2.3 Accounting for short term and low value asset leases

If a lessee elects to opt for the recognition exemption for either short-term leases or leases for which the underlying asset is of low value, the lessee shall recognise the lease payments associated with those leases as an expense on either a straight-line basis over the lease term or another systematic basis.

3. Identifying a lease

A contract is, or contains, a lease if the contract conveys the right to control the use of an identified asset for a period of time in exchange for consideration.

3.1 Separating components of a contract

For a contract that is, or contains, a lease, an entity shall account for each lease component within the contract as a lease separately from non-lease components of the contract, unless the entity applies the practical expedient (i) specified below.

  • The right to use an underlying asset is a separate lease component if both:

(i) the lessee can benefit from use of the underlying asset on its own or together with other resources that are readily available to the lessee; and

(ii) the underlying asset is not highly dependent on, or highly interrelated with, other assets.

  • For a contract that contains a lease component and one or more additional lease or non-lease components, a lessee shall allocate the consideration in the contract to each lease component on the basis of the relative stand-alone price.
  • The relative stand-alone price shall be determined on the basis of the price the lessor, or a similar supplier, would charge an entity for that component, or a similar component, separately.
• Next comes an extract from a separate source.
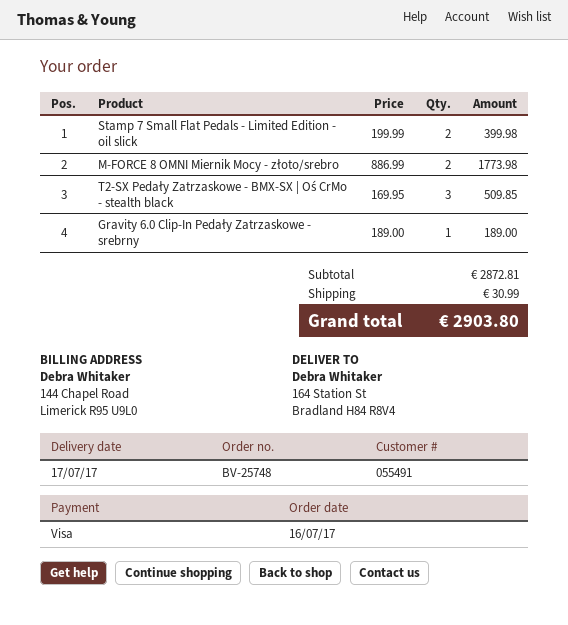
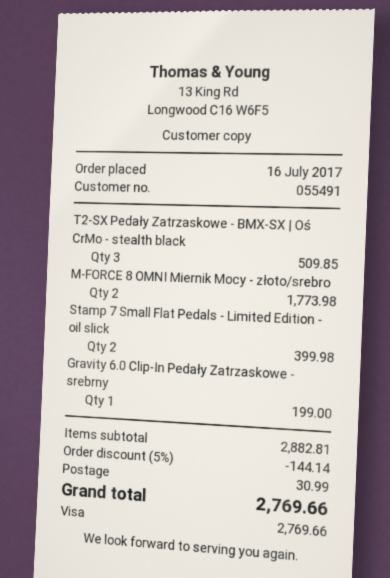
Gravity 6.0 Clip-In Pedały Zatrzaskowe - srebrny: 1 for 189.00 -> 1 for 199.00
subtotal: 2872.81 -> 2882.81
discount: none -> 5% = 144.14
total: 2903.80 -> 2769.66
If an observable stand-alone price is not readily available, the lessee shall estimate the stand-alone price, maximising the use of observable information.

3.2 Right to control

An entity shall assess whether, throughout the period of use, the customer has both of the following:

A. the right to obtain substantially all of the economic benefits from use of the identified asset:

  • A customer can obtain economic benefits from use of an asset directly or indirectly in many ways, such as by using, holding or sub-leasing the asset.
  • The economic benefits from use of an asset include its primary output and by-products (including potential cash flows), and other economic benefits from using the asset.
  • In assessing the right to obtain the economic benefits, an entity shall consider only the defined scope of a customer’s right to use the asset. E.g.: if a contract limits the use of a motor vehicle to only one particular territory during the period of use, an entity shall consider only the economic benefits from use of the motor vehicle within that territory.
  • If a contract requires a customer to pay the supplier or another party a portion of the cash flows derived from use of an asset as consideration, those cash flows paid as consideration shall be considered to be part of the economic benefits that the customer obtains from use of the asset.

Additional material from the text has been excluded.